Online tools Americans embrace online technology to manage many aspects of their health care. A 2016 Cognizant poll revealed 84 percent of consumers preferred to interact digitally with their health plans. But two years later, only 56 percent of consumers said their health plans perform well on website and mobile management, according to a 2018 Forrester study. Right now, there’s a big gap between what consumers want and what they are experiencing in the digital arena. From member portals to secure messaging with a care team, brokers should play a crucial role in researching and educating clients on accessing each health plan’s online offerings. 

Customer service Attention to the customer is vital in any service-based environment, and health care is no different. Forrester’s 2018 study states that 74 percent of health plan members will renew their membership if they feel valued and appreciated. A member’s interactions with customer service staff shape the sentiment for the health plan experience, the study concluded. How resolutely the health plan resolves common issues — benefit, claims, and eligibility inquiries, for example — determines the strength of this emotional connection. Brokers should ask carriers to define their member experience and illustrate what sets them apart in the market.

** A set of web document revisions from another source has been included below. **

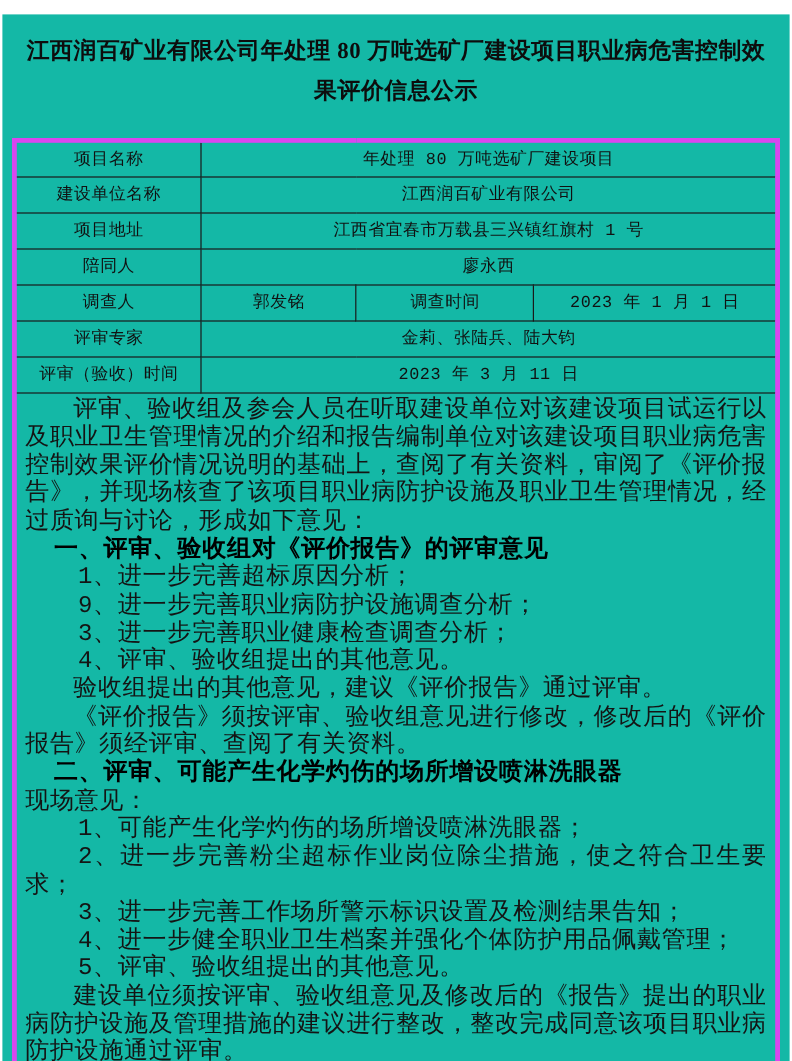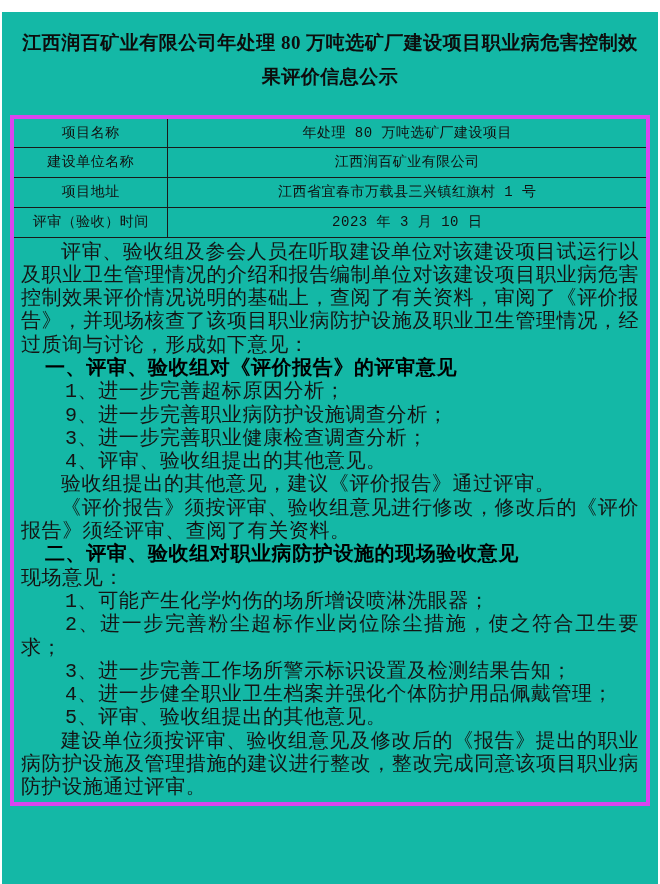--- a/index.html
+++ b/index.html
@@ -90,35 +90,49 @@
       </tr>
       <tr>
         <td class="cell">建设单位名称</td>
         <td class="cell" colspan="3">江西润百矿业有限公司</td>
       </tr>
       <tr>
         <td class="cell">项目地址</td>
         <td class="cell" colspan="3">江西省宜春市万载县三兴镇红旗村 1 号</td>
       </tr>
       <tr>
+        <td class="cell">陪同人</td>
+        <td class="cell" colspan="3">廖永西</td>
+      </tr>
+      <tr>
+        <td class="cell">调查人</td>
+        <td class="cell">郭发铭</td>
+        <td class="cell">调查时间</td>
+        <td class="cell">2023 年 1 月 1 日</td>
+      </tr>
+      <tr>
+        <td class="cell">评审专家</td>
+        <td class="cell" colspan="3">金莉、张陆兵、陆大钧</td>
+      </tr>
+      <tr>
         <td class="cell">评审（验收）时间</td>
-        <td class="cell" colspan="3">2023 年 3 月 10 日</td>
+        <td class="cell" colspan="3">2023 年 3 月 11 日</td>
       </tr>
       <tr>
         <td class="body-cell" colspan="4">
           <div class="doc-body">
             <p class="indent">评审、验收组及参会人员在听取建设单位对该建设项目试运行以及职业卫生管理情况的介绍和报告编制单位对该建设项目职业病危害控制效果评价情况说明的基础上，查阅了有关资料，审阅了《评价报告》，并现场核查了该项目职业病防护设施及职业卫生管理情况，经过质询与讨论，形成如下意见：</p>
             <p class="heading">一、评审、验收组对《评价报告》的评审意见</p>
             <p class="item">1、进一步完善超标原因分析；</p>
             <p class="item">9、进一步完善职业病防护设施调查分析；</p>
             <p class="item">3、进一步完善职业健康检查调查分析；</p>
             <p class="item">4、评审、验收组提出的其他意见。</p>
             <p class="indent">验收组提出的其他意见，建议《评价报告》通过评审。</p>
             <p class="indent">《评价报告》须按评审、验收组意见进行修改，修改后的《评价报告》须经评审、查阅了有关资料。</p>
-            <p class="heading">二、评审、验收组对职业病防护设施的现场验收意见</p>
+            <p class="heading">二、评审、可能产生化学灼伤的场所增设喷淋洗眼器</p>
             <p class="noindent">现场意见：</p>
             <p class="item">1、可能产生化学灼伤的场所增设喷淋洗眼器；</p>
             <p class="item">2、进一步完善粉尘超标作业岗位除尘措施，使之符合卫生要求；</p>
             <p class="item">3、进一步完善工作场所警示标识设置及检测结果告知；</p>
             <p class="item">4、进一步健全职业卫生档案并强化个体防护用品佩戴管理；</p>
             <p class="item">5、评审、验收组提出的其他意见。</p>
             <p class="indent">建设单位须按评审、验收组意见及修改后的《报告》提出的职业病防护设施及管理措施的建议进行整改，整改完成同意该项目职业病防护设施通过评审。</p>
           </div>
         </td>
       </tr>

Conclusion We live in a fast-moving, hyper-connected world. The same technology that seems to make our lives busier also drives healthy innovation and accessibility. Integrated care, concierge service, same-day in-person and virtual solutions for everyday health needs and 24/7 digital access are not projections for the future — it’s all available right here, right now.

By staying in front of consumer trends and expectations, brokers can direct clients to the best coverage for their dollars spent, including new ways to access quality care and convenient service — and showcase their expertise in the marketplace.